Ochtiná (Martonháza) is a village and municipality in the Rožňava District in the Košice Region of middle-eastern Slovakia.

==History==
In historical records the village was first mentioned in 1243. Before the establishment of independent Czechoslovakia in 1918, Ochtiná was part of Gömör and Kishont County within the Kingdom of Hungary. From 1939 to 1945, it was part of the Slovak Republic.

== Population ==

It has a population of  people (31 December ).
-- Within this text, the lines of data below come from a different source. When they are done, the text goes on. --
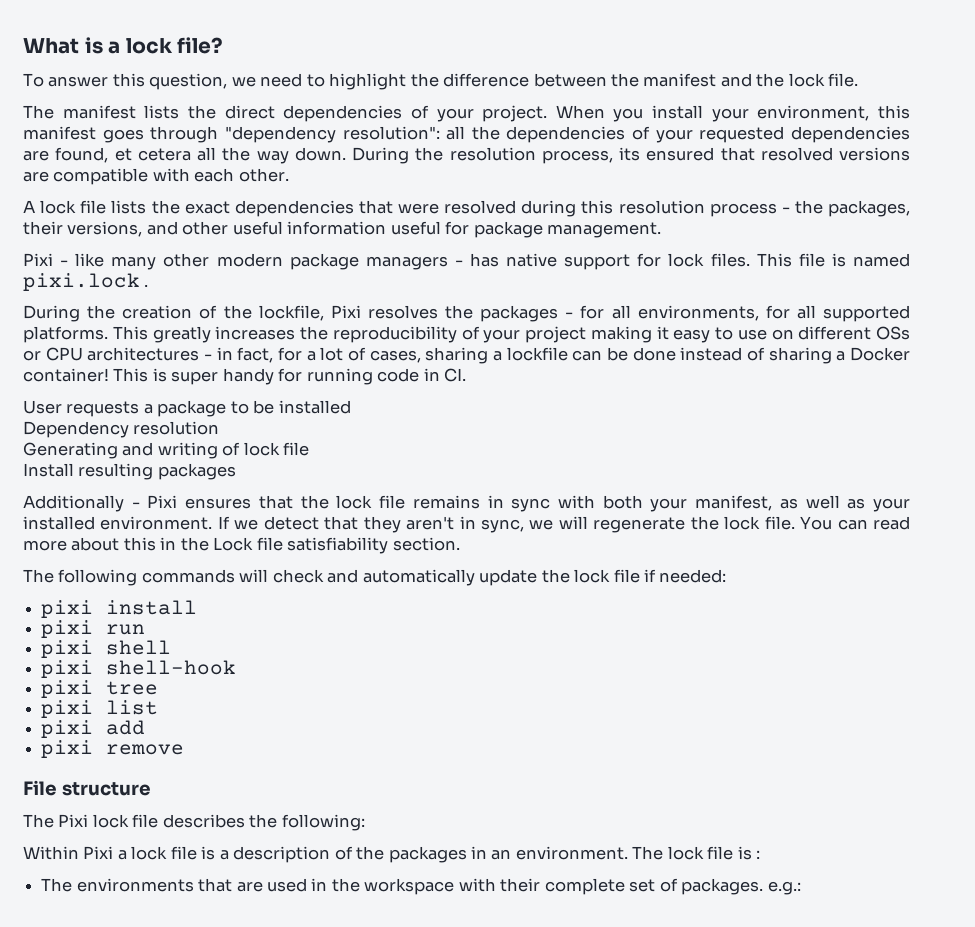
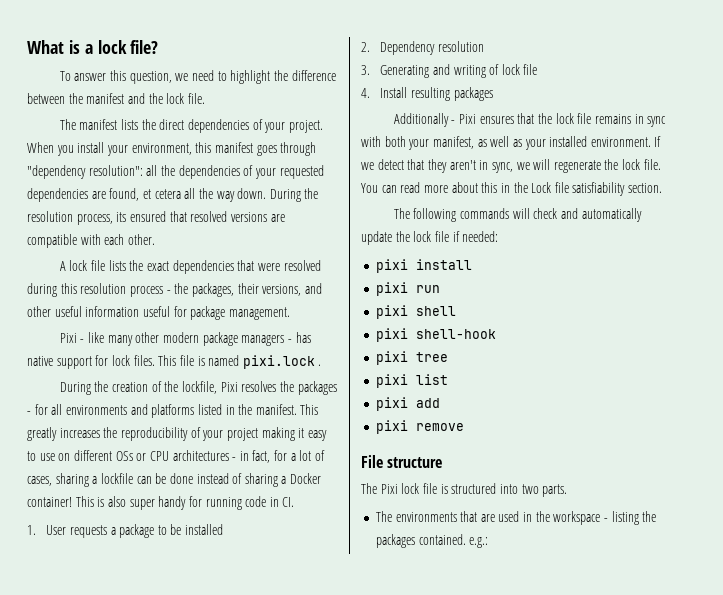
- During the creation of the lockfile, Pixi resolves the packages - for all environments, for all supported platforms.
+ During the creation of the lockfile, Pixi resolves the packages - for all environments and platforms listed in the manifest.
- This is super handy for running code in CI.
+ This is also super handy for running code in CI.
- User requests a package to be installed
+ 1. User requests a package to be installed
- Dependency resolution
+ 2. Dependency resolution
- Generating and writing of lock file
+ 3. Generating and writing of lock file
- Install resulting packages
+ 4. Install resulting packages
- The Pixi lock file describes the following:
- Within Pixi a lock file is a description of the packages in an environment. The lock file is :
+ The Pixi lock file is structured into two parts.
- The environments that are used in the workspace with their complete set of packages. e.g.:
+ The environments that are used in the workspace - listing the packages contained. e.g.:

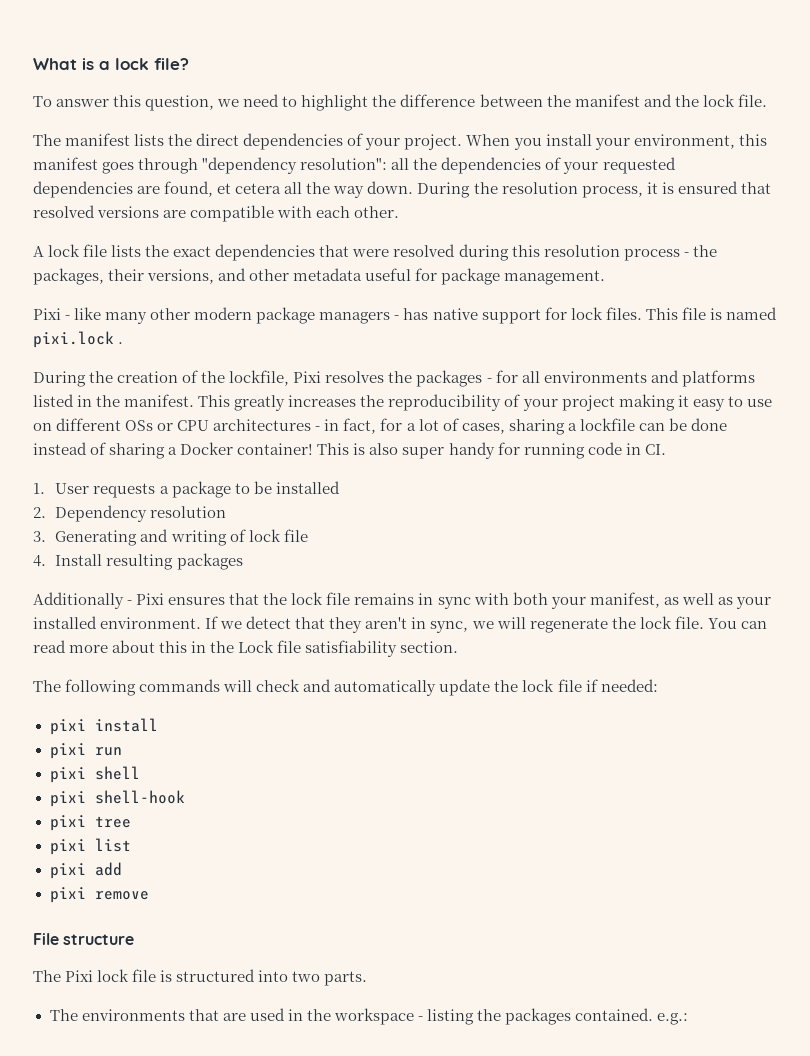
- During the resolution process, its ensured that resolved versions are compatible with each other.
+ During the resolution process, it is ensured that resolved versions are compatible with each other.
- A lock file lists the exact dependencies that were resolved during this resolution process - the packages, their versions, and other useful information useful for package management.
+ A lock file lists the exact dependencies that were resolved during this resolution process - the packages, their versions, and other metadata useful for package management.

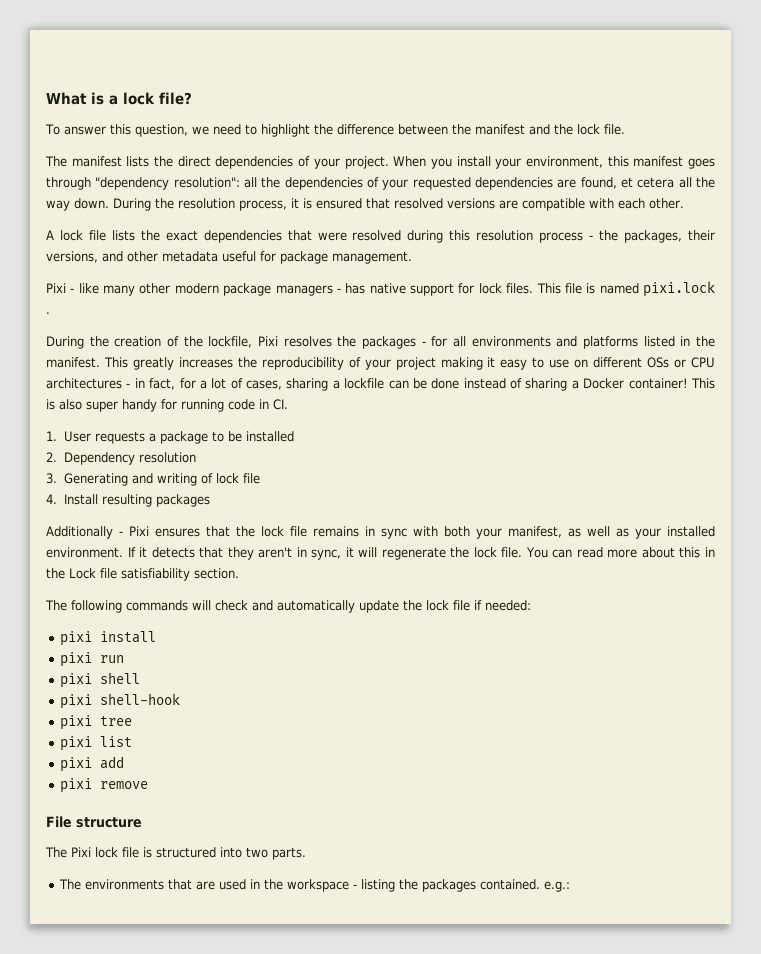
- If we detect that they aren't in sync, we will regenerate the lock file.
+ If it detects that they aren't in sync, it will regenerate the lock file.

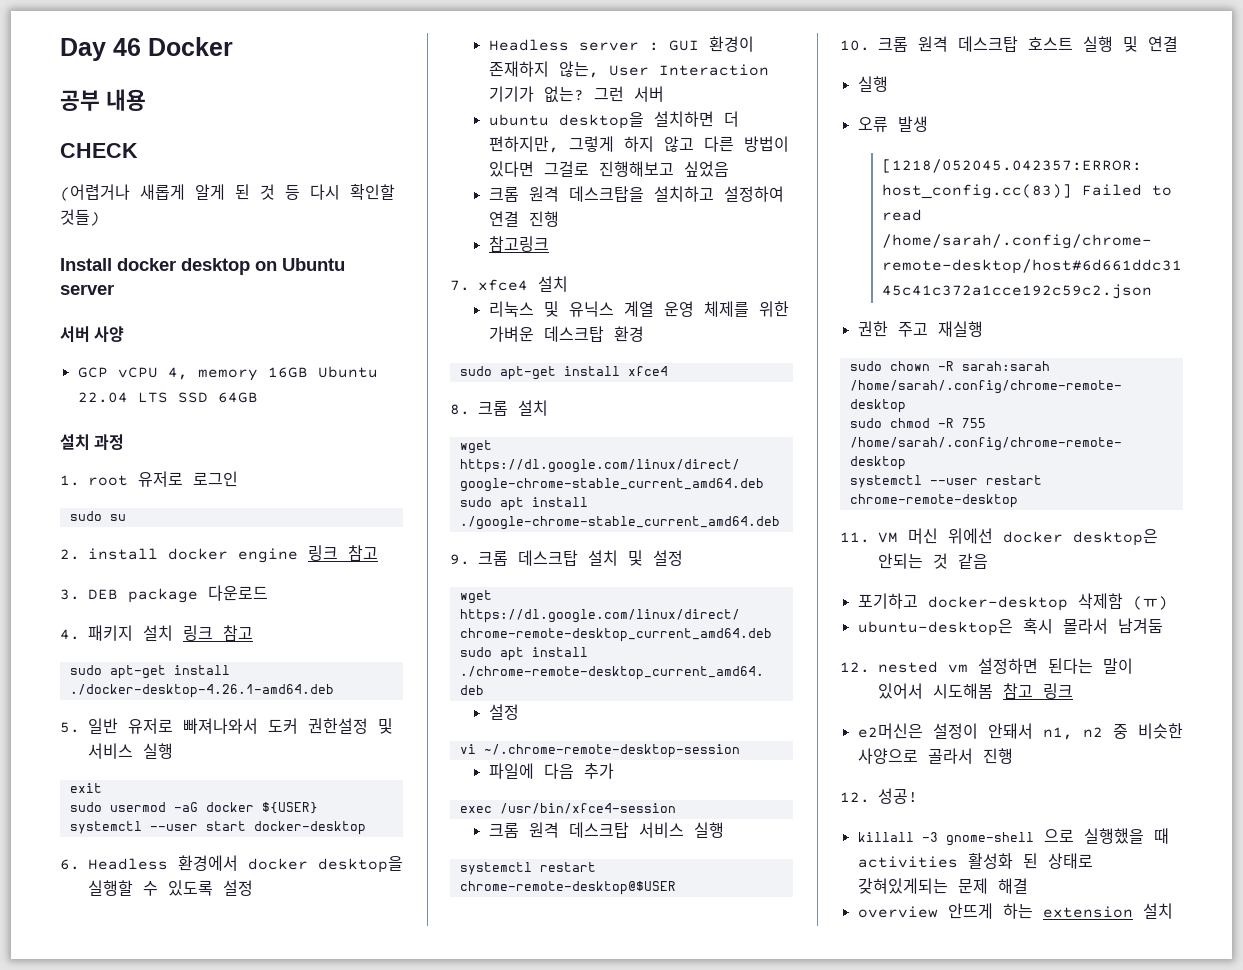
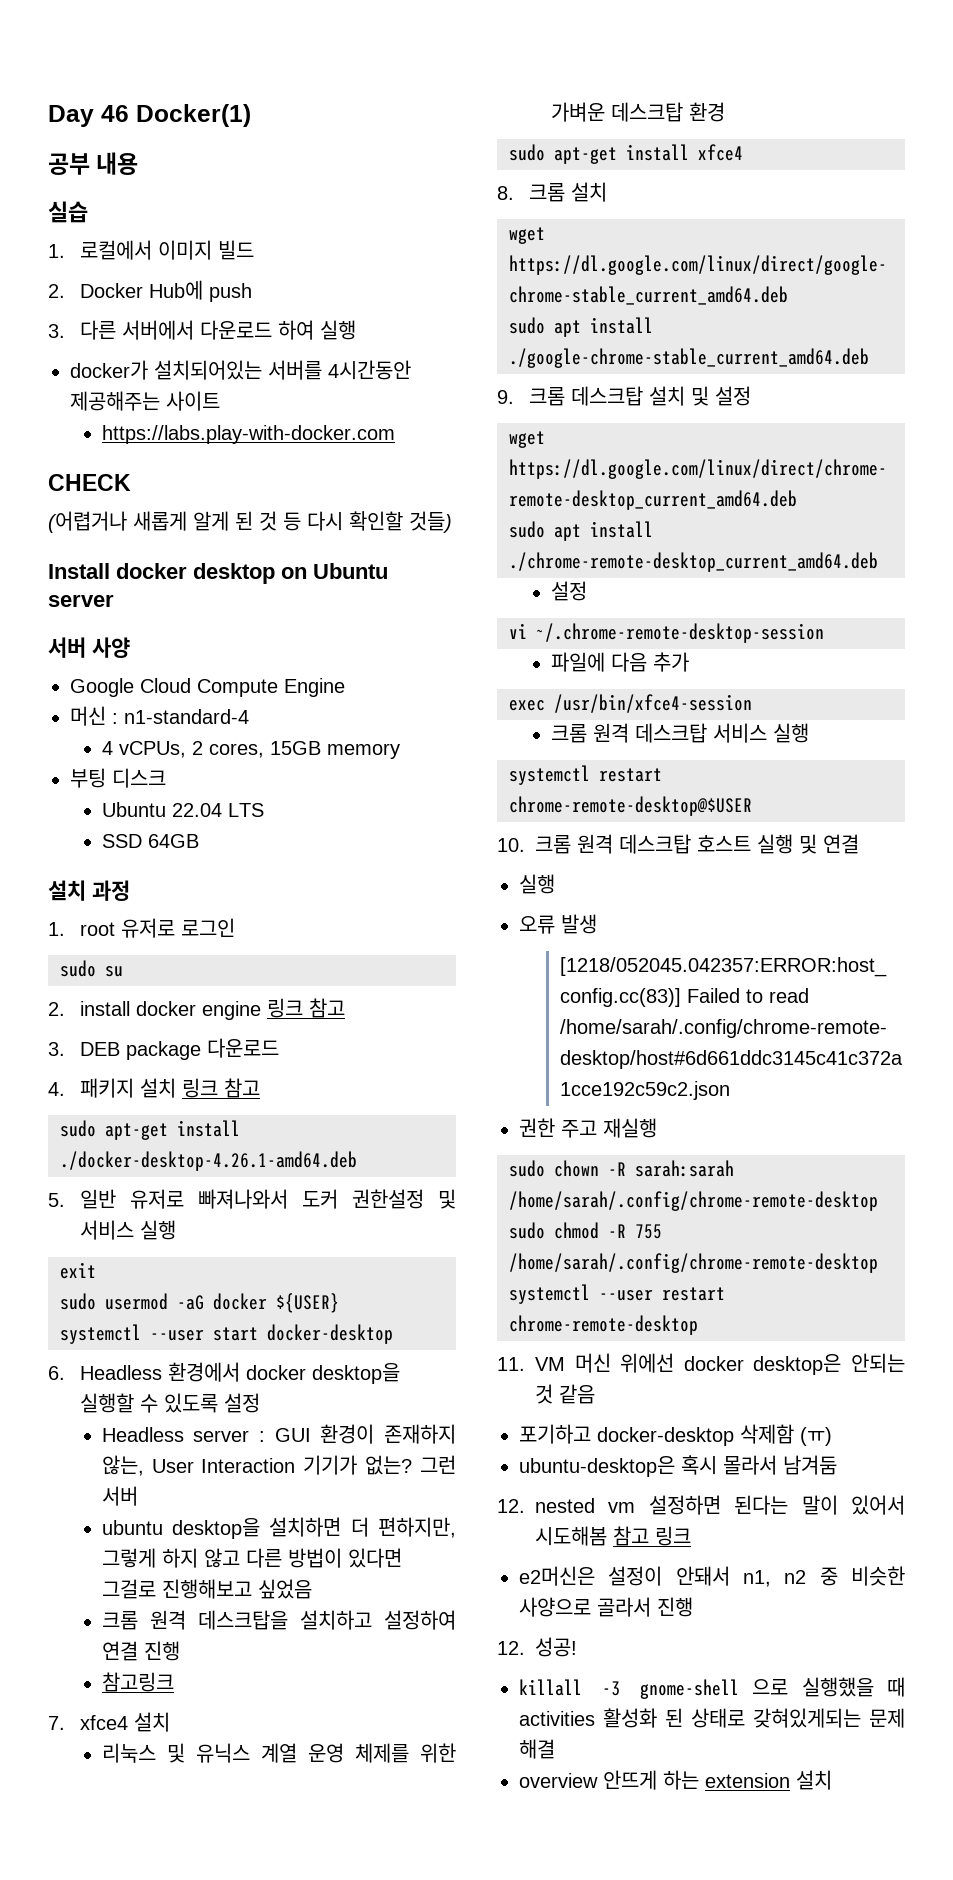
- Day 46 Docker
+ Day 46 Docker(1)
+ 실습
+ 1. 로컬에서 이미지 빌드
+ 2. Docker Hub에 push
+ 3. 다른 서버에서 다운로드 하여 실행
+ docker가 설치되어있는 서버를 4시간동안 제공해주는 사이트
+ https://labs.play-with-docker.com
- GCP vCPU 4, memory 16GB Ubuntu 22.04 LTS SSD 64GB
+ Google Cloud Compute Engine
+ 머신 : n1-standard-4
+ 4 vCPUs, 2 cores, 15GB memory
+ 부팅 디스크
+ Ubuntu 22.04 LTS
+ SSD 64GB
Population statistic (10 years)
| Year | 1995 | 2005 | 2015 | 2025 |
|---|---|---|---|---|
| Count | 518 | 553 | 544 | 529 |
| Difference |  | +6.75% | −1.62% | −2.75% |

Population statistic
| Year | 2024 | 2025 |
|---|---|---|
| Count | 535 | 529 |
| Difference |  | −1.12% |

=== Ethnicity ===

The vast majority of the municipality's population consists of the local Roma community. In 2019, they constituted an estimated 70% of the local population.

Census 2021 (1+ %)
| Ethnicity | Number | Fraction |
| Slovak | 504 | 90.97% |
| Romani | 80 | 14.44% |
| Not found out | 43 | 7.76% |
| Total | 554 |

=== Religion ===

Census 2021 (1+ %)
| Religion | Number | Fraction |
| Evangelical Church | 260 | 46.93% |
| None | 202 | 36.46% |
| Not found out | 41 | 7.4% |
| Roman Catholic Church | 28 | 5.05% |
| Greek Catholic Church | 9 | 1.62% |
| United Methodist Church | 7 | 1.26% |
| Total | 554 |

==Culture==
The village has a public library and a football pitch.